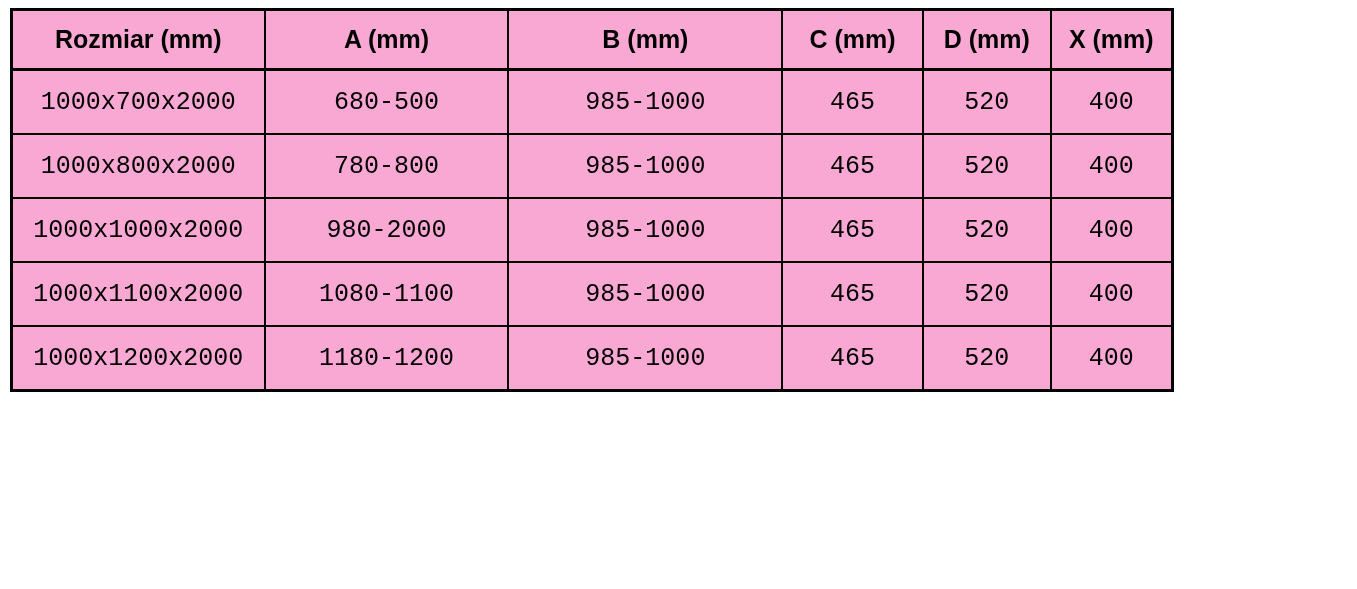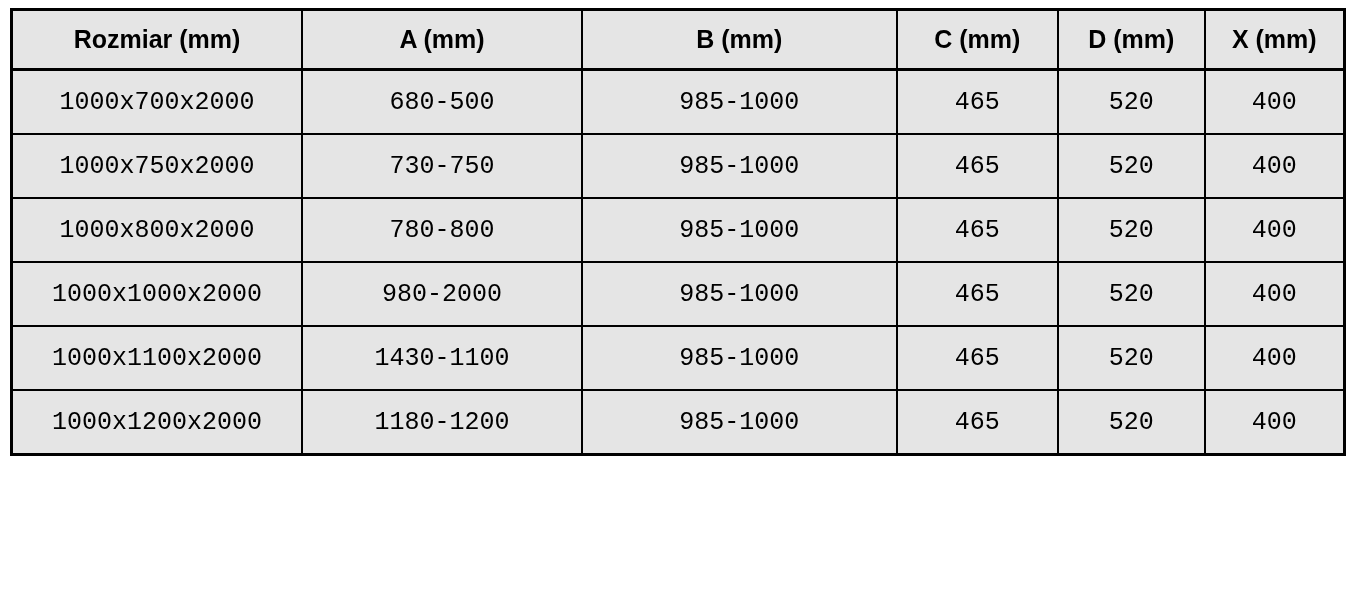--- a/index.html
+++ b/index.html
@@ -17,8 +17,8 @@
   table.spec-table {
     border-collapse: collapse;
     table-layout: fixed;
-    width: 1336px;
-    background: #e5e5e5;
+    width: 1164px;
+    background: #f9a8d4;
     border: 3px solid #000000;
   }
   table.spec-table th,

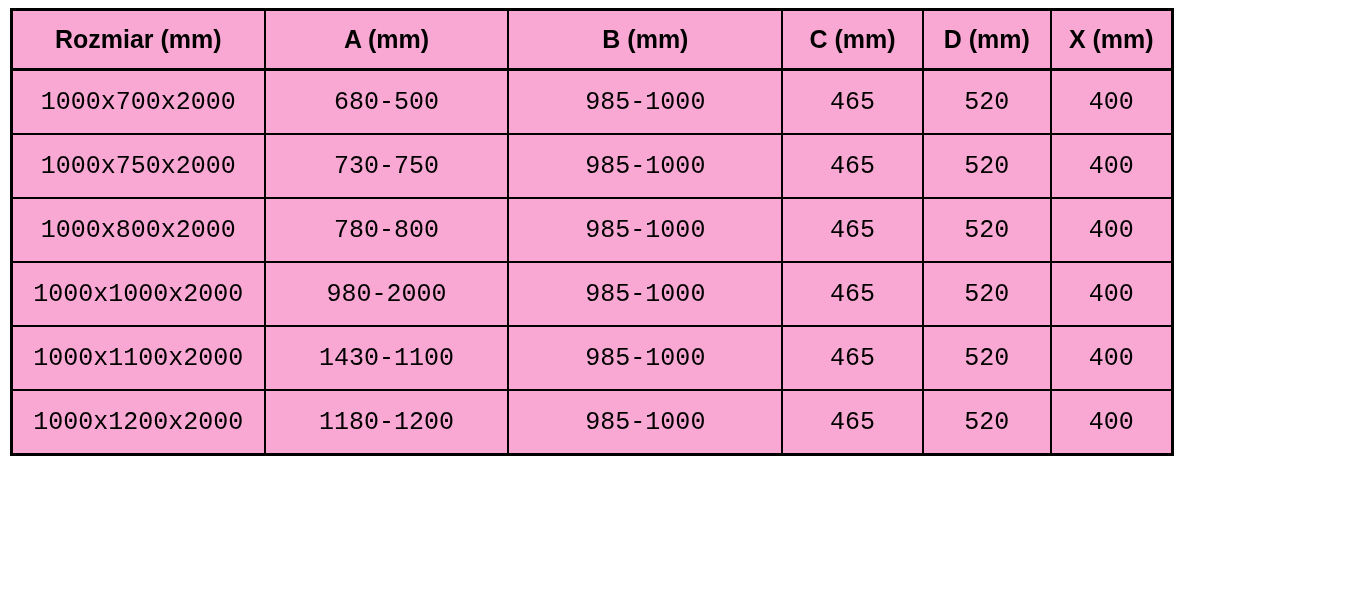--- a/index.html
+++ b/index.html
@@ -82,14 +82,6 @@
           <td>400</td>
         </tr>
         <tr>
-          <td>1000x750x2000</td>
-          <td>730-750</td>
-          <td>985-1000</td>
-          <td>465</td>
-          <td>520</td>
-          <td>400</td>
-        </tr>
-        <tr>
           <td>1000x800x2000</td>
           <td>780-800</td>
           <td>985-1000</td>

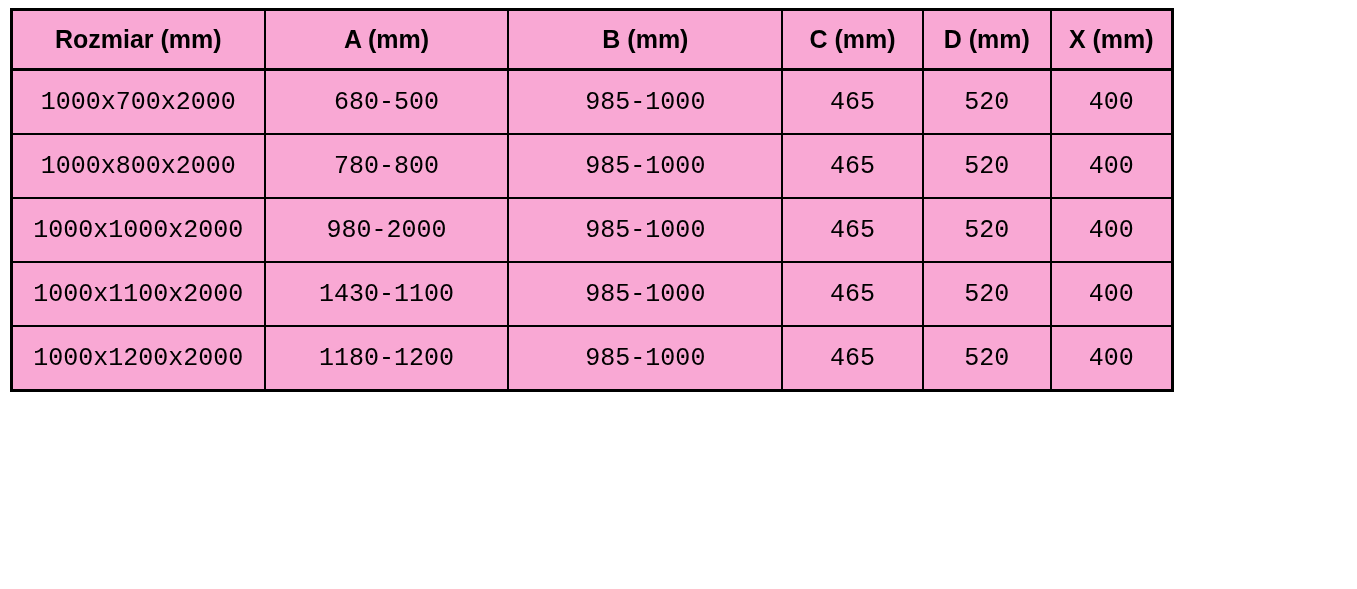--- a/index.html
+++ b/index.html
@@ -99,7 +99,7 @@
         </tr>
         <tr>
           <td>1000x1100x2000</td>
-          <td>1430-1100</td>
+          <td>1080-1100</td>
           <td>985-1000</td>
           <td>465</td>
           <td>520</td>

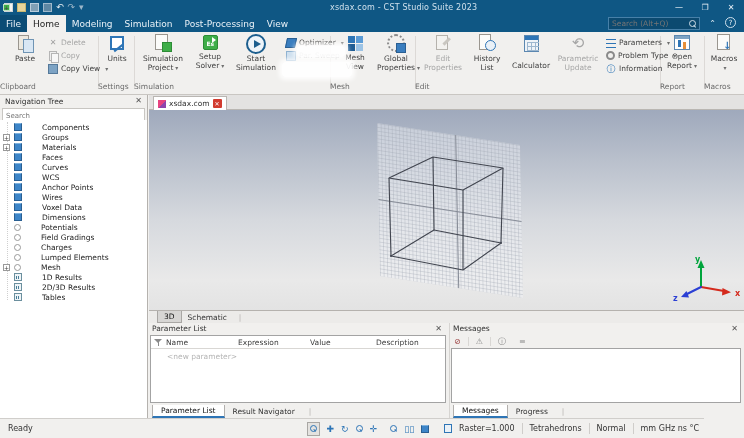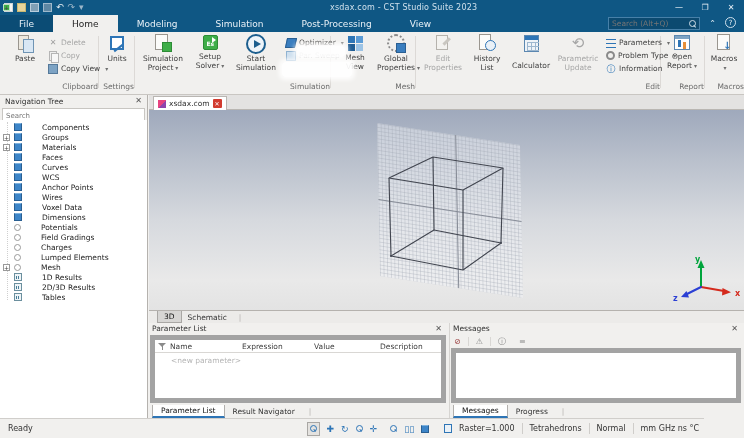--- a/index.html
+++ b/index.html
@@ -25,7 +25,7 @@
 
   
   .tabbar{left:0;top:15px;width:744px;height:17px;background:#0f5784;display:flex;align-items:flex-end}
-  .rtab{height:17px;padding:0 19px;display:flex;align-items:center;color:#e9f1f7;font-size:9px}
+  .rtab{height:17px;padding:0 6px;display:flex;align-items:center;color:#e9f1f7;font-size:9px}
   .rtab.file{background:#0b4c75}
   .rtab.active{background:#f1f0ee;color:#1e1e1e}
   .searchbox{position:absolute;right:44px;top:17px;width:92px;height:13px;background:#0c4a70;

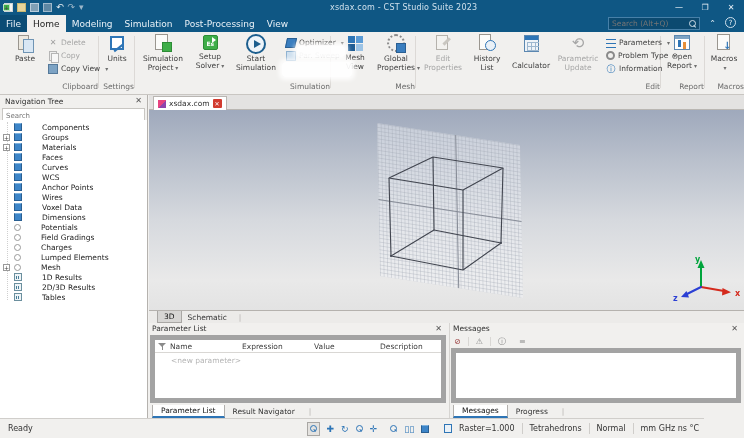--- a/index.html
+++ b/index.html
@@ -43,7 +43,7 @@
   
   .ribbon{left:0;top:32px;width:744px;height:63px;background:#f1f0ee;border-bottom:1px solid #c9c6c2}
   .gdiv{position:absolute;top:4px;width:1px;height:52px;background:#dcd9d6}
-  .glabel{position:absolute;top:50px;font-size:7.5px;color:#6b6b6b;text-align:right}
+  .glabel{position:absolute;top:50px;font-size:7.5px;color:#6b6b6b;text-align:left}
   .rbig{position:absolute;top:2px;height:56px;text-align:center;cursor:default}
   .rbig .lbl{font-size:7.5px;color:#3f3f3f;line-height:9px;margin-top:2px}
   .rbig.dis .lbl{color:#a6a6a6}

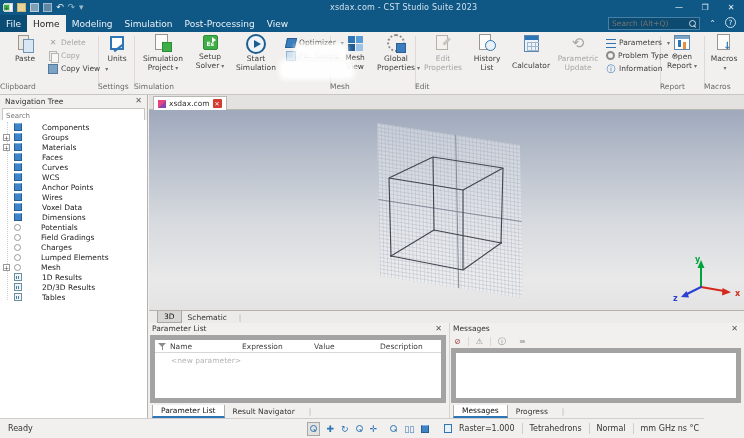--- a/index.html
+++ b/index.html
@@ -125,7 +125,7 @@
 
   
   .bpanel{top:323px;height:95px;background:#f1f0ee}
-  .pbox{position:absolute;background:#fff;border:5px solid #a3a3a3}
+  .pbox{position:absolute;background:#fff;border:1px solid #a3a3a3}
   .phead-row{position:absolute;display:flex;align-items:center;justify-content:space-between;font-size:7.5px;color:#333}
   .cols{display:flex;align-items:center;height:13px;border-bottom:1px solid #d9d7d4;font-size:7.5px;color:#3c3c3c}
   .funnel{width:8px;height:9px;position:relative;margin:0 4px 0 3px}

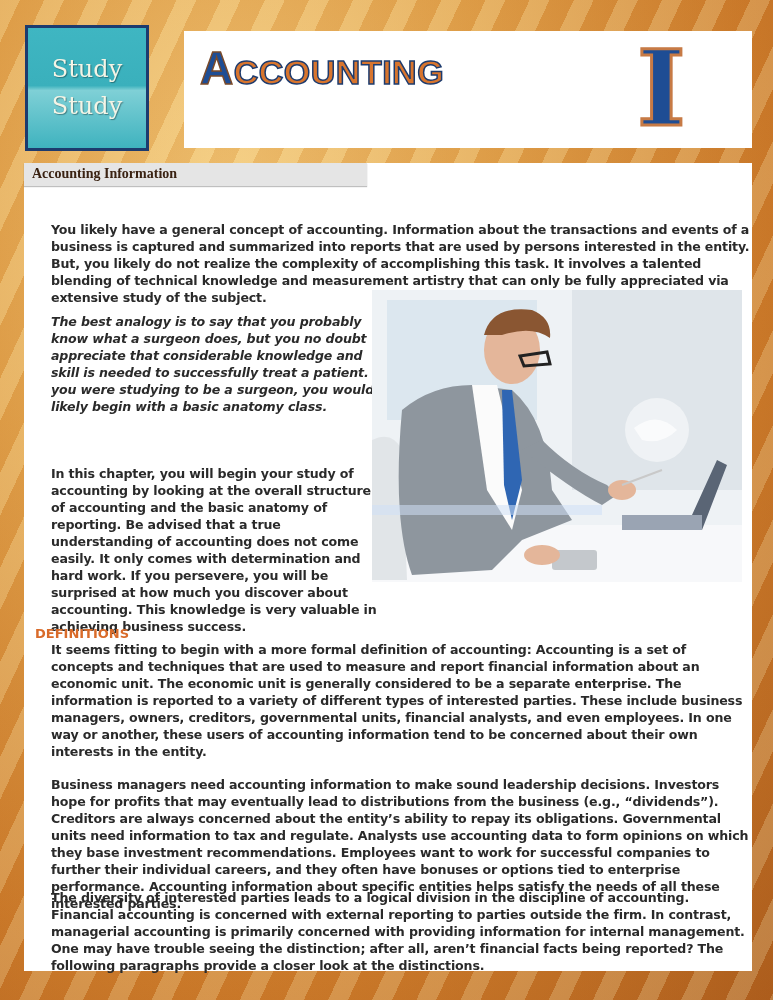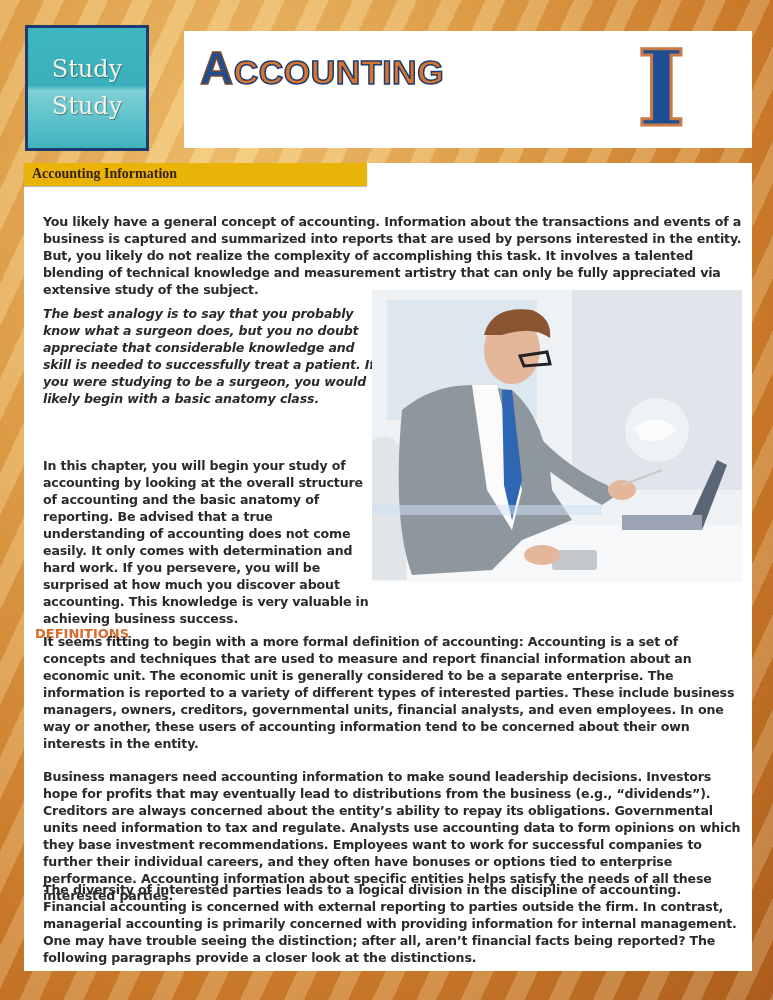--- a/index.html
+++ b/index.html
@@ -40,7 +40,7 @@
   }
   .section-bar {
     position: absolute; left: 24px; top: 163px; width: 343px; height: 23px;
-    background: #eab308; box-shadow: 0 1px 1px rgba(0,0,0,0.25);
+    background: #e5e5e5; box-shadow: 0 1px 1px rgba(0,0,0,0.25);
   }
   .section-bar span {
     position: absolute; left: 8px; top: 3px; font-family: "Liberation Serif", serif;

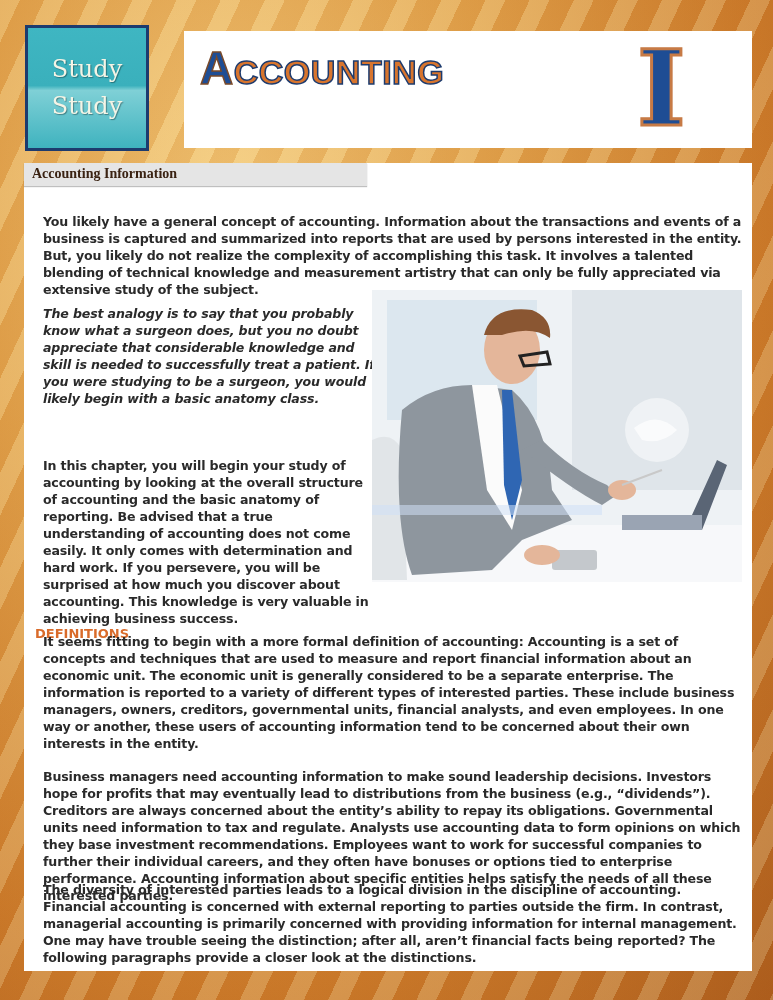--- a/index.html
+++ b/index.html
@@ -47,7 +47,7 @@
     font-weight: bold; font-size: 14px; color: #3a2212;
   }
   .para {
-    position: absolute; left: 35px; margin: 8px; color: #2a2a2a;
+    position: absolute; left: 35px; margin: 16px; color: #2a2a2a;
     font-family: "DejaVu Sans", sans-serif; font-weight: bold; font-size: 12.6px; line-height: 17px;
     letter-spacing: -0.15px;
   }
☆ ☆ ☆
**What you are asked to do**
In the records above, how many lines hold the string "table"? Only the number should be given.

**Response area**
3